Multiple and single ventricular septal defect. A clinical and haemodynamic comparison.

Abstract
The clinical, hemodynamic and therapeutic data were compared in 52 children with isolated single ventricular septal defect, and 40 children with multiple ventricular septal defects as the sole cardiac anomaly. Cardiac catheterization and angiocardiography were carried out between 1966 and 1975 in the multiple ventricular septal defects group, and in 1973 in the single ventricular septal defect group. The presenting symptoms, signs and chest X-rays of the 2 groups were indistinguishable. Left axis deviation was found on the ECG in 40% of the patients with multiple defects as opposed to 10% with single ventricular septal defects (P < 0.01). In these patients the frontal QRS loop was superiorly orientated and counterclockwise, but in contrast to patients with atrioventricular defects, this feature was usually seen in the absence of complete right bundle-branch block or prolongation of the PR interval.

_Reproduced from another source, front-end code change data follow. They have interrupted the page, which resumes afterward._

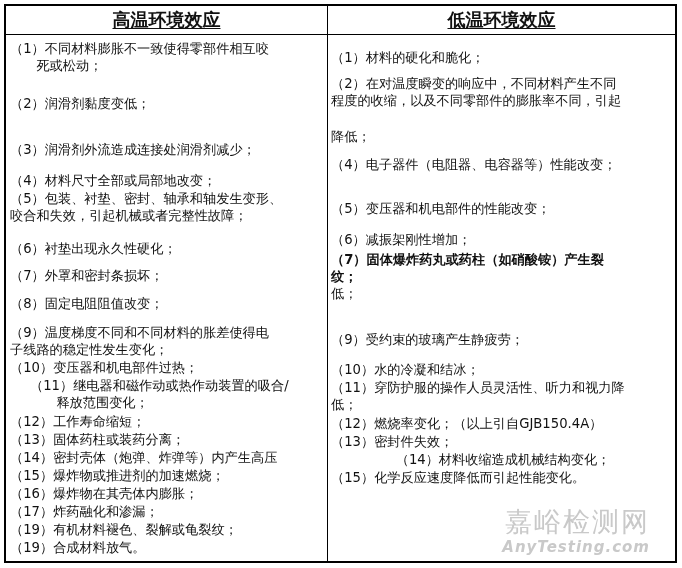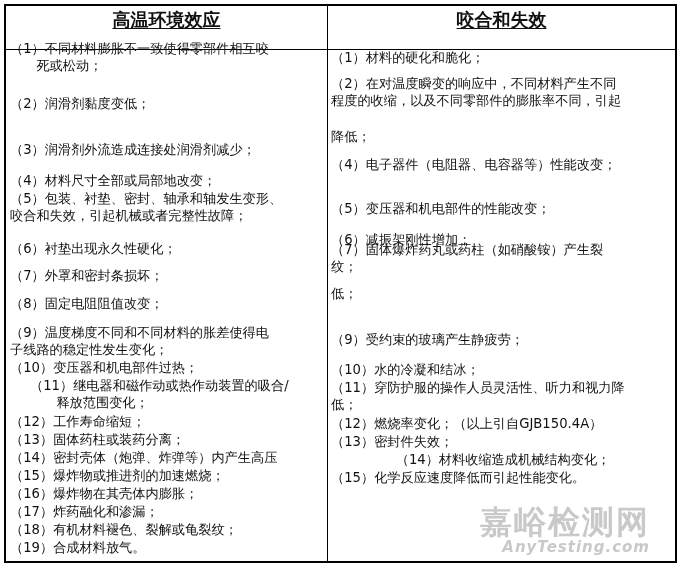--- a/index.html
+++ b/index.html
@@ -7,7 +7,7 @@
          font-family: "DejaVu Sans", "Liberation Sans", sans-serif; color: #111; }
   .tbl { position: absolute; left: 4px; top: 4px; width: 673px; height: 559px;
          border: 2px solid #000; box-sizing: border-box; }
-  .hdr { position: absolute; left: 0; top: 0; height: 44px; width: 100%;
+  .hdr { position: absolute; left: 0; top: 0; height: 29px; width: 100%;
          border-bottom: 1px solid #000; box-sizing: border-box; padding-left: 32px; }
   .hcell { position: absolute; top: 0; height: 28px; line-height: 28px; text-align: center;
            font-family: "DejaVu Serif", "Liberation Serif", serif; font-weight: bold;

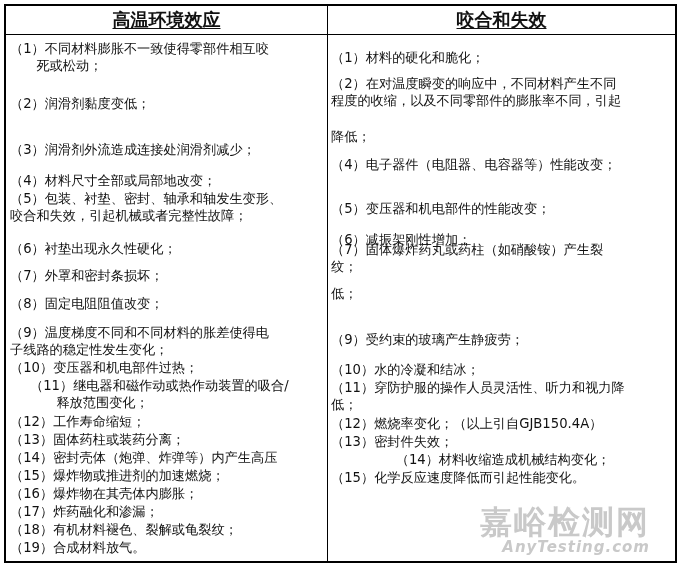--- a/index.html
+++ b/index.html
@@ -30,7 +30,7 @@
 <div class="tbl">
   <div class="hdr">
     <div class="hcell left">高温环境效应</div>
-    <div class="hcell right">咬合和失效</div>
+    <div class="hcell right">低温环境效应</div>
   </div>
   <div class="vdiv"></div>
   <div class="col left" id="col-high">

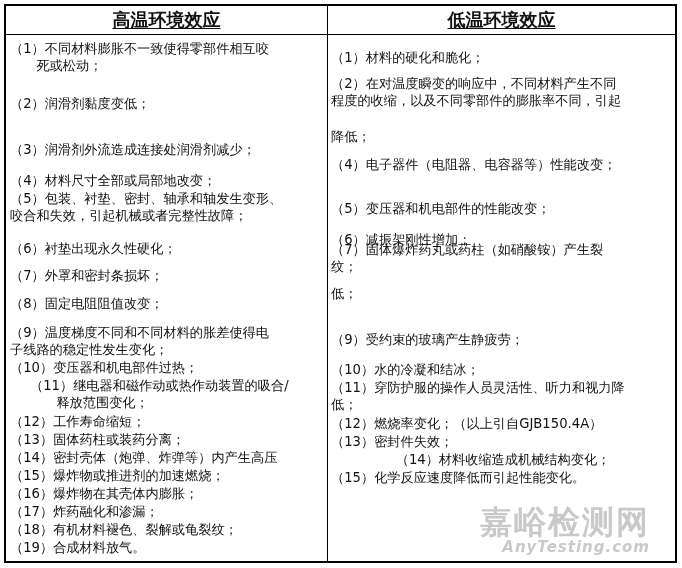--- a/index.html
+++ b/index.html
@@ -116,7 +116,7 @@
       <div class="item" style="top: 196px;">
         <span class="cont">（6）减振架刚性增加；</span>
       </div>
-      <div class="item" style="top: 206px;">
+      <div class="item" style="top: 216px; font-weight: bold;">
         <span class="cont">（7）固体爆炸药丸或药柱（如硝酸铵）产生裂</span>
         <span class="cont">纹；</span>
       </div>

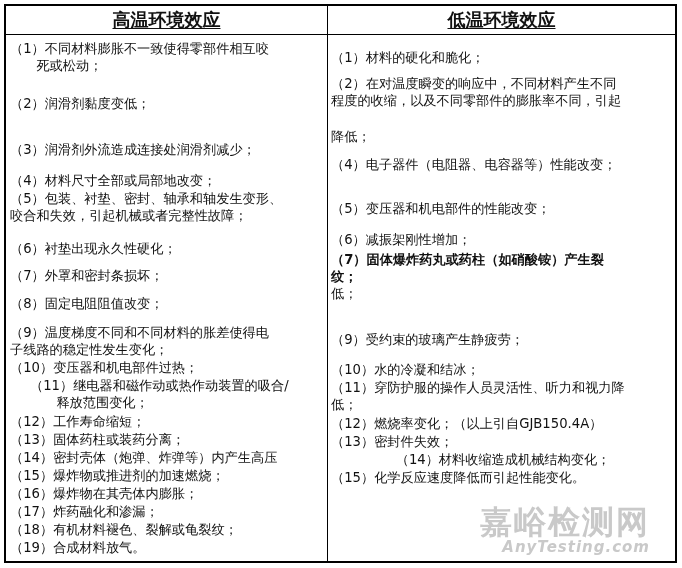--- a/index.html
+++ b/index.html
@@ -90,7 +90,7 @@
         <span class="cont">（17）炸药融化和渗漏；</span>
       </div>
       <div class="item" style="top: 486px;">
-        <span class="cont">（18）有机材料褪色、裂解或龟裂纹；</span>
+        <span class="cont">（19）有机材料褪色、裂解或龟裂纹；</span>
       </div>
       <div class="item" style="top: 504px;">
         <span class="cont">（19）合成材料放气。</span>

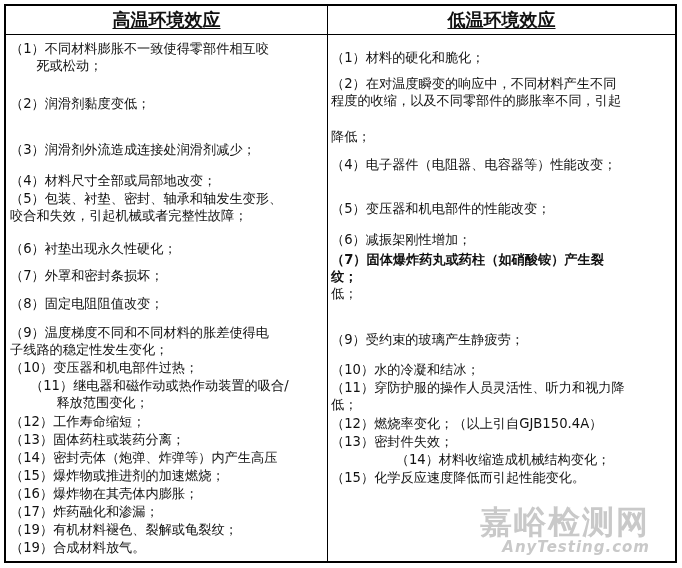--- a/index.html
+++ b/index.html
@@ -21,7 +21,7 @@
   .item { position: absolute; left: 0; right: 0; white-space: normal; }
   .item .cont { display: block; }
   .wm { position: absolute; right: 32px; top: 506px; text-align: right; color: #c9c9c9; }
-  .wm .cn { font-size: 32px; font-weight: bold; letter-spacing: 2px; line-height: 32px; margin-left: 12px; }
+  .wm .cn { font-size: 27px; font-weight: normal; letter-spacing: 2px; line-height: 32px; margin-left: 12px; }
   .wm .en { font-size: 15px; font-style: italic; font-weight: bold; line-height: 18px; letter-spacing: 1px; }
 </style>
 </head>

A pulmonary vascular resistance exceeding 5 units/m2 was seen equally frequently in both groups, but not in those under 2 1/2 yr of age. The total mortality from the time of presentation, with and without operation, for patients with multiple ventricular septal defects was 20% as opposed to 4% for patients with single ventricular septal defect. Infants with intractable heart failure from multiple ventricular septal defects were treated by banding (mortality 8.3%) and subsequently debanding and multiple ventricular septal defect closure (mortality 27%). Where operation for multiple ventricular septal defects was delayed beyond the age of 1 yr, primary total correction was performed, with a mortality of 18%.